CeMn-PEG could ameliorate the puncture-induced degeneration of mouse IVD in vivo. (A) Schematic graph exhibits in vivo experimental procedure including the establishment of the puncture-induced mouse IVD model with injection of 5 μl of PBS or CeMn-PEG (1 μg/ml) and arrangement of behavior test (von Frey test) and imaging examination (MRI and x-ray). Mice were harvested at 3 and 6 weeks after surgery. (B) Paw withdrawal threshold of mice by using von Frey test. Data are presented as the mean ± SEM. ^#P > 0.05, *P < 0.05, **P < 0.01, ***P < 0.001 relative to the IDD + PBS group, n = 8. (C) Representative radiographs of needle-punctured mouse lumbar disc of each group at 3 and 6 weeks after surgery (red arrows). (D) Representative T2-weighted MRI images of needle-punctured mouse lumbar disc of each group at 3 and 6 weeks after surgery (red arrows). (E) Representative H&E staining and Safranin O/Fast Green staining of disc samples in each group at 3 and 6 weeks after the operation. Scale bar, 100 μm. (F) Disc height index (%DHI) of needle-punctured mouse lumbar disc evaluated according to radiographs in 3 groups at 3 and 6 weeks after surgery.
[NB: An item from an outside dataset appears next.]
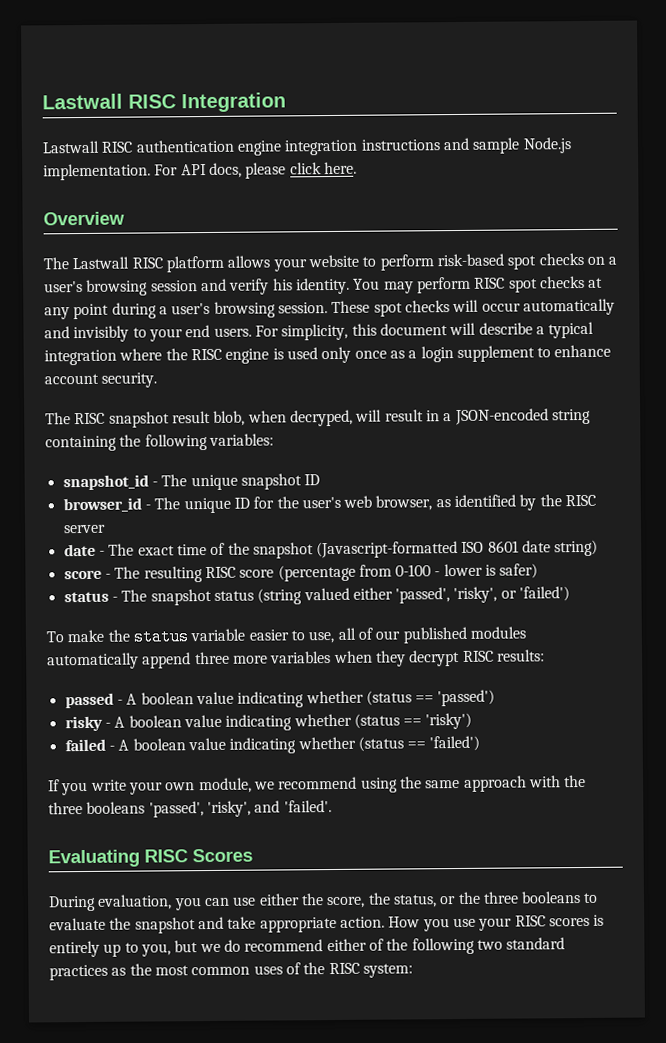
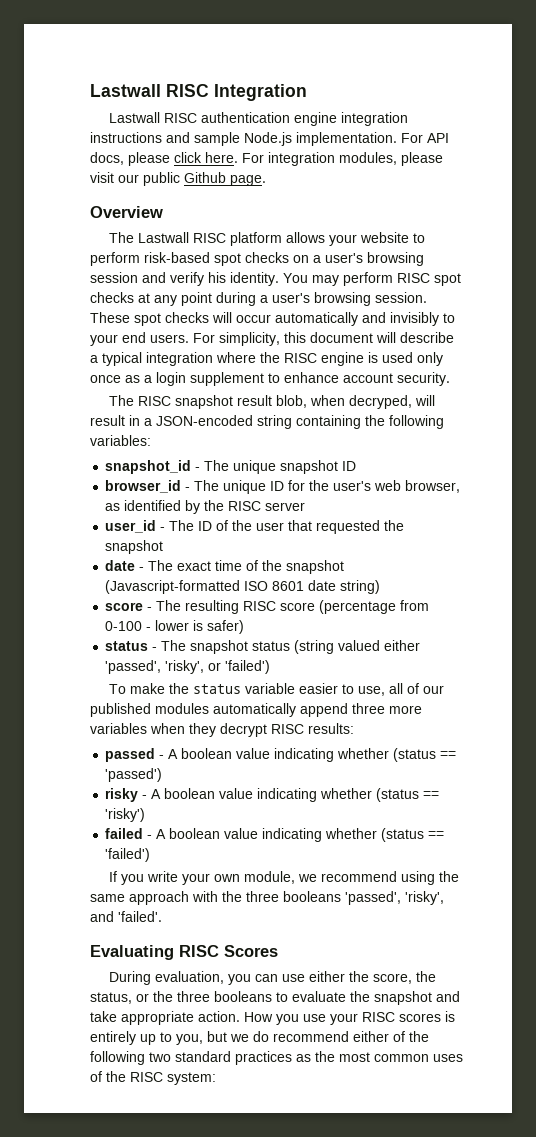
(357, 168) none -> [242,152,443,166] [90,172,266,186] For integration modules, please visit our public Github page.
(106, 529) none -> [105,520,405,534] [105,540,164,554] // user_id - The ID of the user that requested the snapshot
Data are presented as the mean ± SEM. *P < 0.05, **P < 0.01, ***P < 0.001, n = 8. (G) Pfirrmann grade scores of needle-punctured mouse lumbar disc evaluated according to MRI images in 3 groups at 3 and 6 weeks after surgery. Data are presented as the mean ± SEM. ***P < 0.001 relative to the IDD + PBS group, n = 8. ^$P < 0.05, ^$$P < 0.01 relative to the sham group, n = 8. (H) Histological grades of needle-punctured mouse lumbar disc evaluated according to H&E staining and Safranin O/Fast Green staining in 3 groups at 3 and 6 weeks after surgery. Data are presented as the mean ± SEM. *P < 0.05, **P < 0.01, ***P < 0.001, n = 8.